Agree with earlier comment, digi will advantage large groups / corporate labs over small path groups.
 
I have the option of signing out some cases completely remotely from home. But I'm still old school and I'm much faster and feel more comfortable, at this point in time, signing out the old fashioned way by pushing glass. I think things will change more and more towards digital based workflow and as people get more comfortable doing so, there will be more stories about how people work mostly or exclusively from home and will be able to live quite some distance away from the physical lab. Just give it several years, IMO.
Yeah, I'm much faster with a physical slide than anytime I've used digital stuff. But I don't use a slide holder and quickly free hand around and zoom in on hotspots. Digital slides might be the same or faster for those who meticulously "lawnmower" their slides.
Imo
Digital path will drive histology consolidation in larger groups with images being sent to spokes to keep paths sitting at small hospitals busy (rather than pushing paths to their home office, Hawaii, etc).

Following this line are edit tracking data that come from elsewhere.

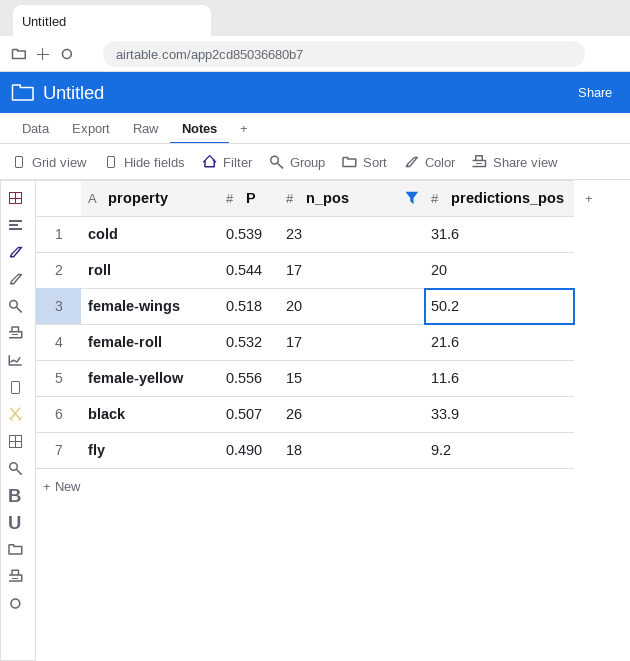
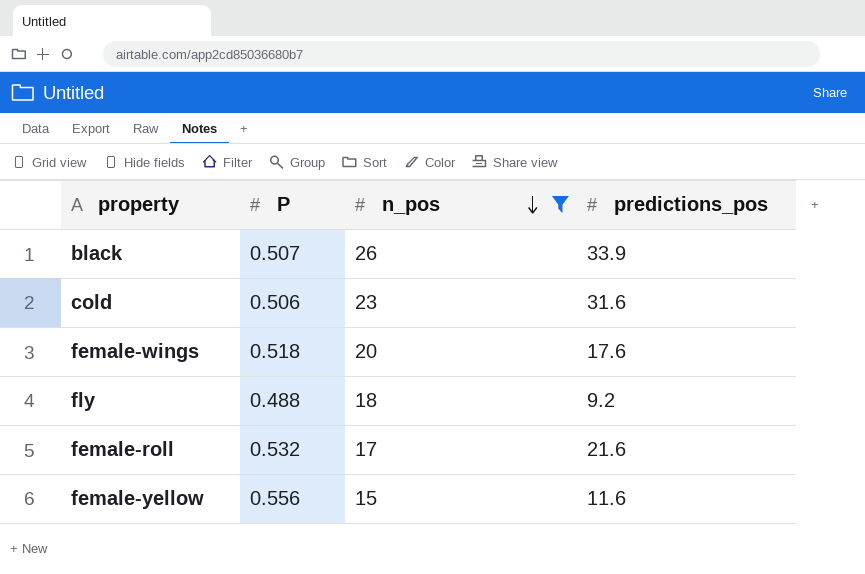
row order: none -> n_pos descending
row roll: 0.544 | 17 | 20 -> none
cold | P: 0.539 -> 0.506
female-wings | predictions_pos: 50.2 -> 17.6
fly | P: 0.490 -> 0.488

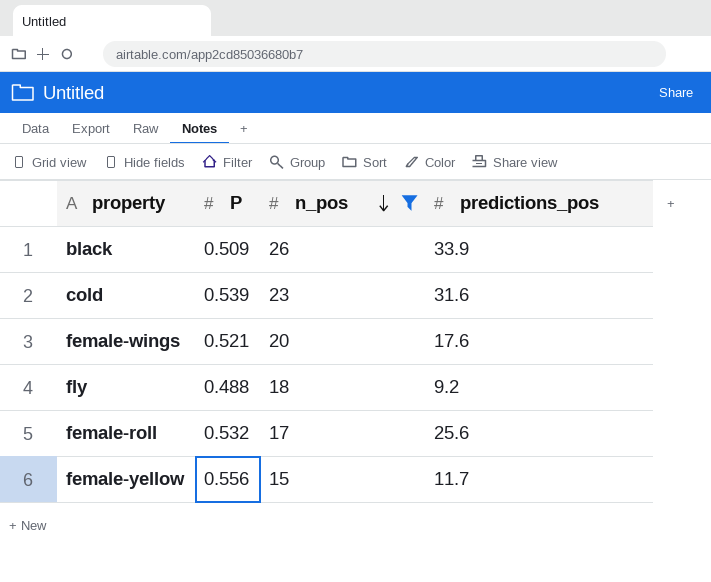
black | P: 0.507 -> 0.509
cold | P: 0.506 -> 0.539
female-wings | P: 0.518 -> 0.521
female-roll | predictions_pos: 21.6 -> 25.6
female-yellow | predictions_pos: 11.6 -> 11.7

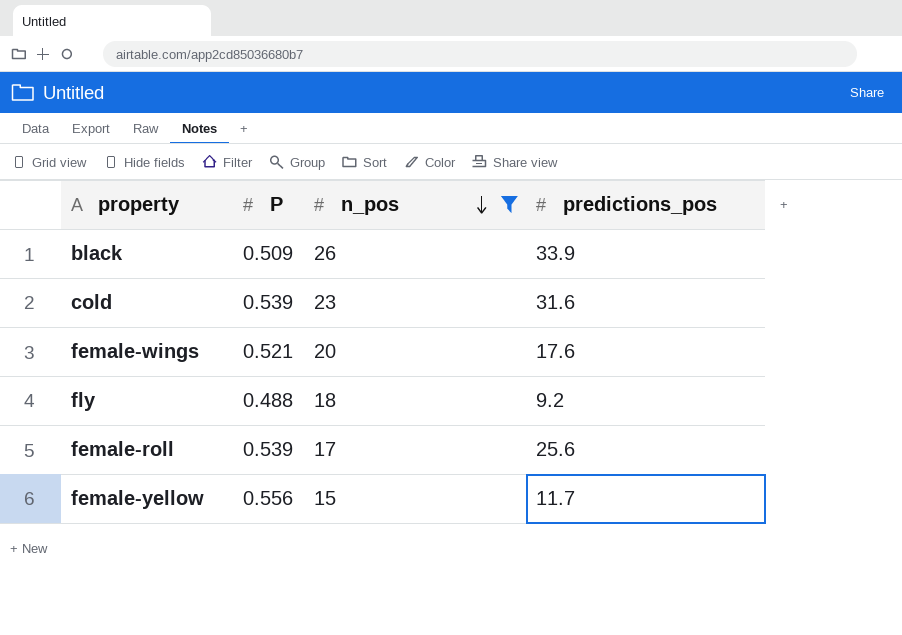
female-roll | P: 0.532 -> 0.539

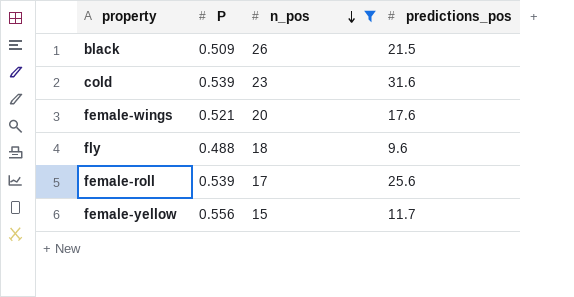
black | predictions_pos: 33.9 -> 21.5
fly | predictions_pos: 9.2 -> 9.6

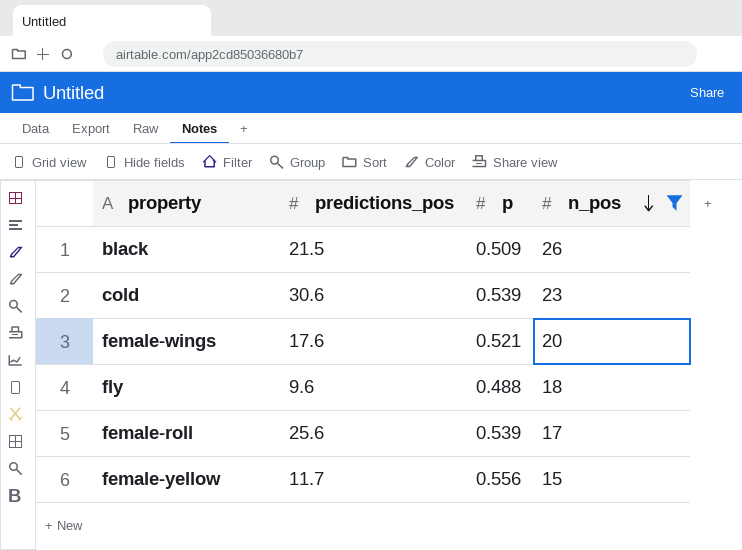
column predictions_pos | position: 4 -> 2
column name: P -> p
cold | predictions_pos: 31.6 -> 30.6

Seeing some efficiency gains by allowing a single path to sit at a place that needs a path onsite and still eat cases beamed to them from the central Histo lab mothership. 2nd reads, consults also much easier in a group that is spread over large area if they have digital images.

Agree with earlier comment, digi will advantage large groups / corporate labs over small path groups.
We've never gone past the exploratory/trial phase, but our group would probably do the opposite. We already have centralized histology and would use digital for non-frozen ROSE so that we don't have to send anyone out to the spokes as often. Then have one person cover all peripheral site ROSE digitally. No one wants to live or commute out to the spokes if they can help it.